# Jacks shed



## Guest (Apr 26, 2011)

Haven't been there in a while( not a member) but can't view the site anymore.


----------



## harpersgrace (Jan 28, 2010)

new server
http://jacksshed.co.uk/index.php


----------



## erlkonig (Mar 31, 2011)

SlingshotSean said:


> Haven't been there in a while( not a member) but can't view the site anymore.


I have problem too, I redgisted as member and made an introduction them can not log-in anymore. had told tem several times but get no reponsose


----------



## orcrender (Sep 11, 2010)

I think they have a rule if you do no make a post like every week they delete you from the forum.


----------



## harpersgrace (Jan 28, 2010)

haven't done it to me yet...as I said they switched servers...I've never been on a forum yet that has done that and not lost some data..


----------



## jmplsnt (Jan 1, 2010)

I can't log in either and feel like I got banned. There have been some others that had this happen to them also. I'll let them name themselves if they wish.

Any shed people looking at this know good and well that I was a good member there and tried to contribute whenever I thought I had something good to share. I'd love to know why I got banned, but then again to be honest......

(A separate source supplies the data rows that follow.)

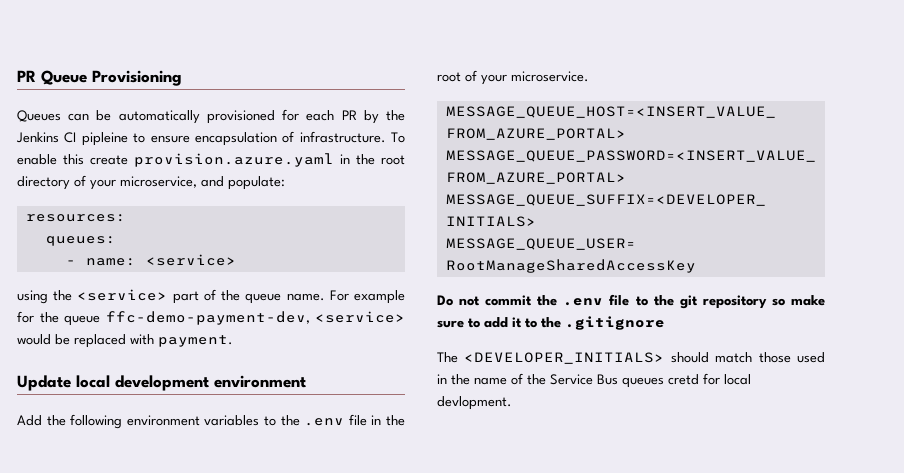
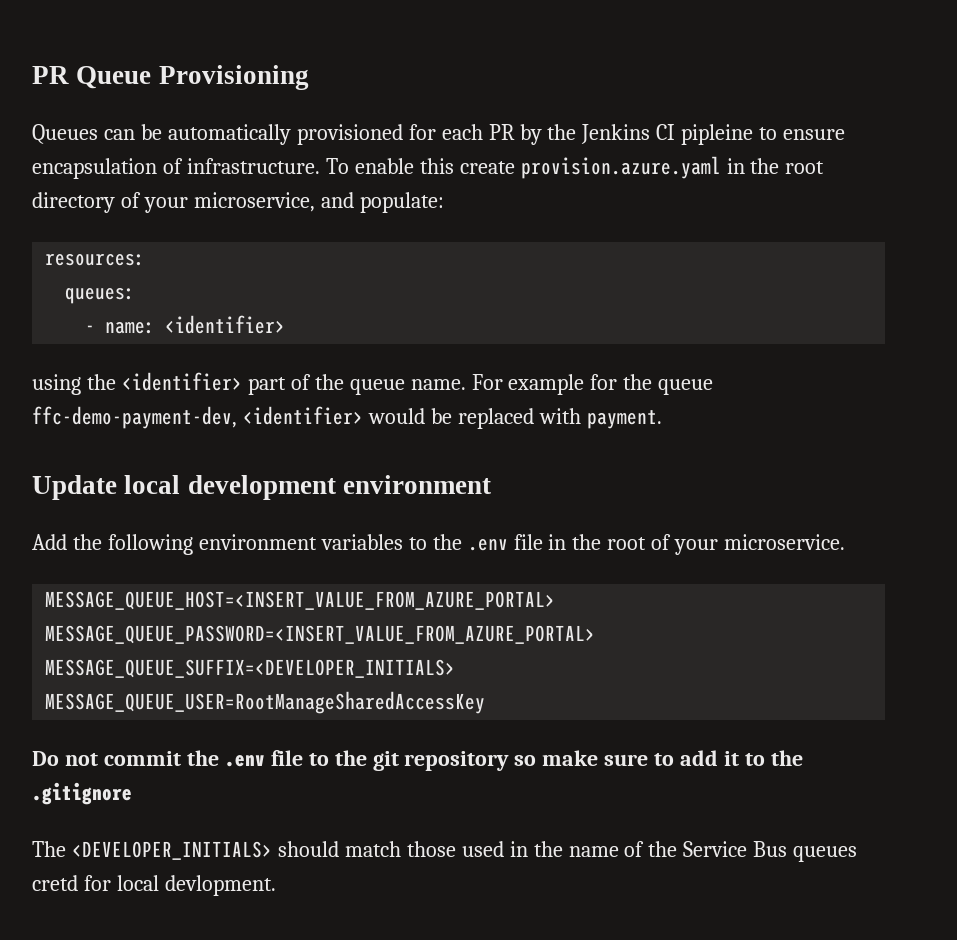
- - name: <service>
+ - name: <identifier>
- using the <service> part of the queue name.
+ using the <identifier> part of the queue name.
- For example for the queue ffc-demo-payment-dev, <service> would be replaced with payment.
+ For example for the queue ffc-demo-payment-dev, <identifier> would be replaced with payment.

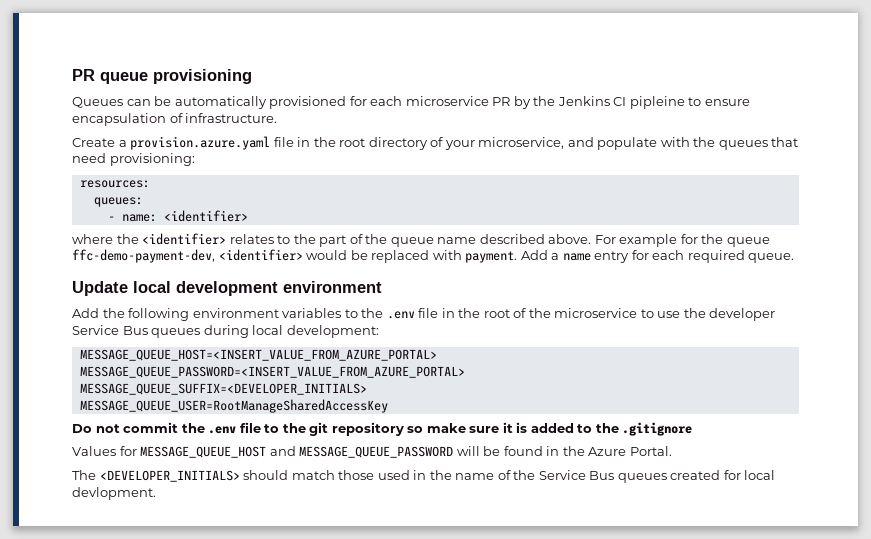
- PR Queue Provisioning
+ PR queue provisioning
- Queues can be automatically provisioned for each PR by the Jenkins CI pipleine to ensure encapsulation of infrastructure. To enable this create provision.azure.yaml in the root directory of your microservice, and populate:
+ Queues can be automatically provisioned for each microservice PR by the Jenkins CI pipleine to ensure encapsulation of infrastructure.
+ Create a provision.azure.yaml file in the root directory of your microservice, and populate with the queues that need provisioning:
- using the <identifier> part of the queue name.
+ where the <identifier> relates to the part of the queue name described above.
+ Add a name entry for each required queue.
- Add the following environment variables to the .env file in the root of your microservice.
+ Add the following environment variables to the .env file in the root of the microservice to use the developer Service Bus queues during local development:
- Do not commit the .env file to the git repository so make sure to add it to the .gitignore
+ Do not commit the .env file to the git repository so make sure it is added to the .gitignore
+ Values for MESSAGE_QUEUE_HOST and MESSAGE_QUEUE_PASSWORD will be found in the Azure Portal.
- The <DEVELOPER_INITIALS> should match those used in the name of the Service Bus queues cretd for local devlopment.
+ The <DEVELOPER_INITIALS> should match those used in the name of the Service Bus queues created for local devlopment.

......_jmplsnt dons his Moderator Uniform.........

_The BCA and Fish have both been banned from this forum. Jacksshed is completely owned and operated by Fish. Forum rules specify when a person in banned they are to be regarded as Persona Non Grata, basically like they don't exist. I'm not getting on to anyone but we have to play by the rules.

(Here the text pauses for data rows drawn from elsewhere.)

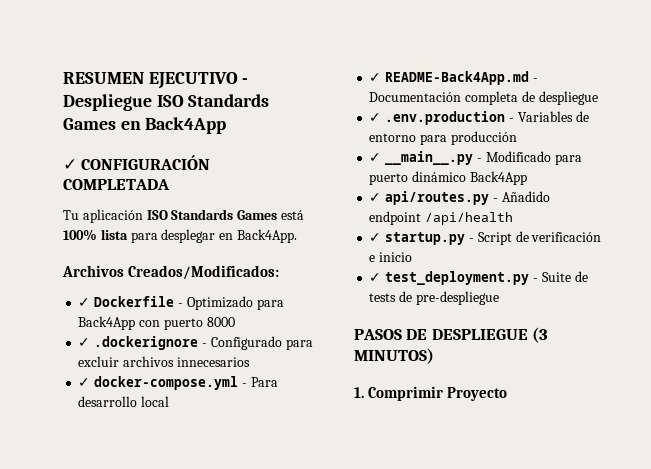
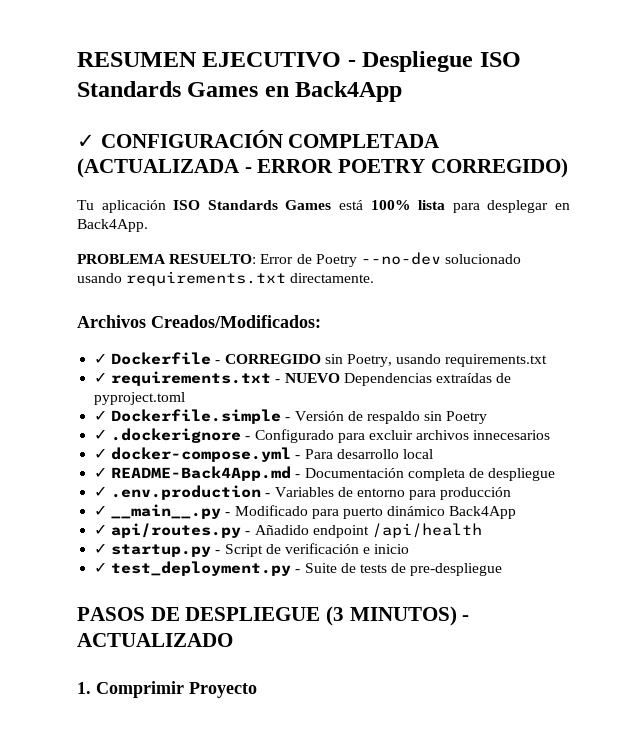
- ✓ CONFIGURACIÓN COMPLETADA
+ ✓ CONFIGURACIÓN COMPLETADA (ACTUALIZADA - ERROR POETRY CORREGIDO)
+ PROBLEMA RESUELTO: Error de Poetry --no-dev solucionado usando requirements.txt directamente.
- ✓ Dockerfile - Optimizado para Back4App con puerto 8000
+ ✓ Dockerfile - CORREGIDO sin Poetry, usando requirements.txt
+ ✓ requirements.txt - NUEVO Dependencias extraídas de pyproject.toml
+ ✓ Dockerfile.simple - Versión de respaldo sin Poetry
- PASOS DE DESPLIEGUE (3 MINUTOS)
+ PASOS DE DESPLIEGUE (3 MINUTOS) - ACTUALIZADO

I do regard this as an honest query on the part of all posters and am in absolutely no way riding herd on anyone.


----------



## JoergS (Dec 17, 2009)

Can't login to the shed either. Sad, I liked the place and have had no issues with Fish.


----------



## geckko (Sep 9, 2010)

They had a new server

try this

http://jacksshed.co.uk/


----------



## Gib (Sep 21, 2010)

I had issues with logging in and creating accounts, However I sent them a email and my account was manually activated


----------



## Dayhiker (Mar 13, 2010)

I'm still on there and haven't had any problems. I doubt if anybody got banned. The site is just a little funky at the mo.


----------



## erlkonig (Mar 31, 2011)

Dayhiker said:


> I'm still on there and haven't had any problems. I doubt if anybody got banned. The site is just a little funky at the mo.


I hope it is not me, feel sad get kick out!


----------



## Ferret1959 (Jul 15, 2010)

As far as I know no member has been banned.

There have been a few problems with the site location move but it's getting there.

Please stick with it and things will soon be back to normal.

If anyone is having problems please PM me and I will do my best to sort things for you.

Cheers.
Dave.


----------



## A+ Slingshots (Jan 22, 2010)

I'm on there and everything is fine..... no one has been banned that I'm aware of either. They just changed servers. 
I know it's been a bit glitchy but nothing else.
Try again with the new link!!


----------



## Ferret1959 (Jul 15, 2010)

I have contacted Fish and he said no one has been banned lately.

There is a link on the old forum site to the new one.

I have forwarded the post from those who can't log on to Fish, hopefully he can sort things for you.

Dave.


----------



## erlkonig (Mar 31, 2011)

Ferret1959 said:


> I have contacted Fish and he said no one has been banned lately.
> 
> There is a link on the old forum site to the new one.
> 
> ...


Thank you! Sir,


----------



## albert1 (Apr 29, 2011)

jacksshed is now running on phpbb3 i think,try www.jacksshed.co.uk/forum


----------



## Ferret1959 (Jul 15, 2010)

Albert is correct.








http://www.jacksshed...92b87447debfa78


----------